原黒と同じクラスに編入生はいるか聞いたら、なんか五里さんっていう女の子がいるらしい。編入生はそう多くない。だから
髪型がショートカットだと知って少し身構えてしまった。
だってゲームのスチルはショートカットだったんだもん。
もしかしてヒロイン?
「草子、どうかしたか?」
「ううん。なんでも……その五里さんって人とは仲良く慣れそう?」
「どうかなー。俺の事、嫌ってるみたいだ」
「へえ、変ってるね」
原黒は爽やかスポーツ少年というポジションだからわりと人気がある。
人望も。
だからヒロイン(仮)も原黒狙いかと思った。クラス同じって時点で怪しいし。
嫌われるって、あれかなツンデレなヒロインなのかな。
私と同じクラスは誰かがいるのか聞いたら、小山内圭ちゃんがいるらしい。
ロリ系の美少女の。
まあ担任が音波先生だからな。
「担任が音波って知ってるの?電話でも来た?」
「ううん。お見舞い。

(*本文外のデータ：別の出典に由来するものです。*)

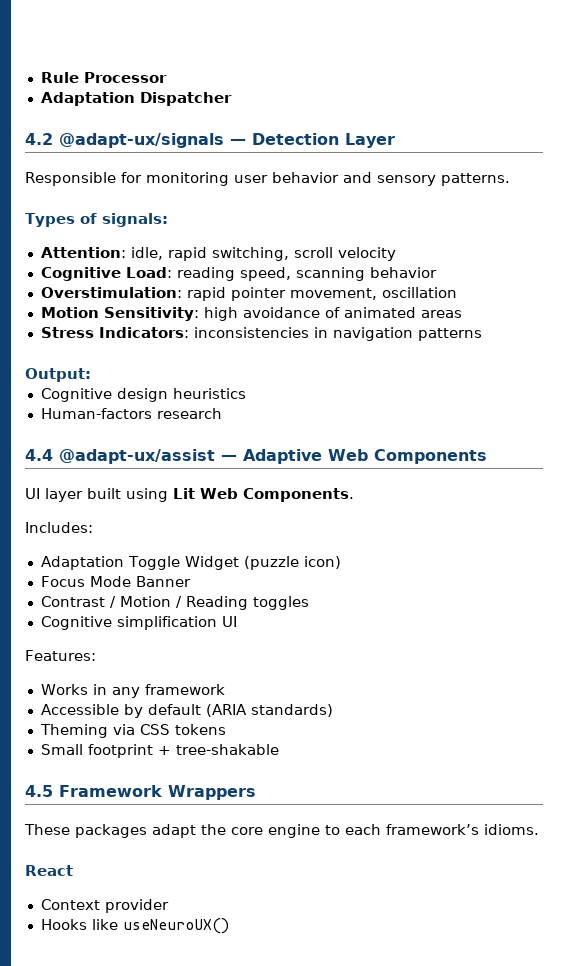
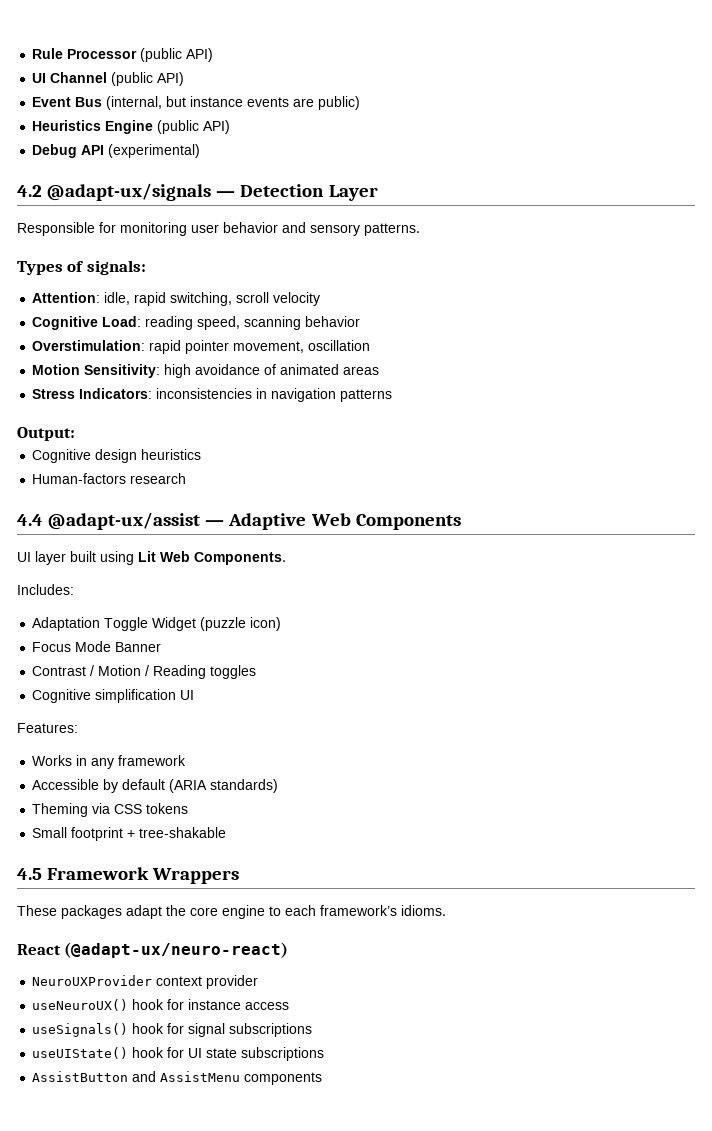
- Rule Processor
- Adaptation Dispatcher
+ Rule Processor (public API)
+ UI Channel (public API)
+ Event Bus (internal, but instance events are public)
+ Heuristics Engine (public API)
+ Debug API (experimental)
- React
- Context provider
- Hooks like useNeuroUX()
+ React (@adapt-ux/neuro-react)
+ NeuroUXProvider context provider
+ useNeuroUX() hook for instance access
+ useSignals() hook for signal subscriptions
+ useUIState() hook for UI state subscriptions
+ AssistButton and AssistMenu components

メロン持ってきてくれたの、美味しかったな」
「……」
メロンはもう熟れてて美味しかった。思い出すと顔がほころぶ。
って思ったら握る力が強くなって、びっくりした。
何、いきなり?
あれか、原黒のお見舞い品の花には触れなかったのにメロンの感想を言ったからか。
「爽君の持ってきてくれたお花も嬉しかったよ」
そういえば力は緩んだ。
まったく嫉妬でもしたのかコイツ。
登校すれば大丈夫かと女子に声をかけられる。女友達は多いほうだしな。
原黒とは私の教室の前で別れた。
言われていたように圭ちゃんは同じクラスだった。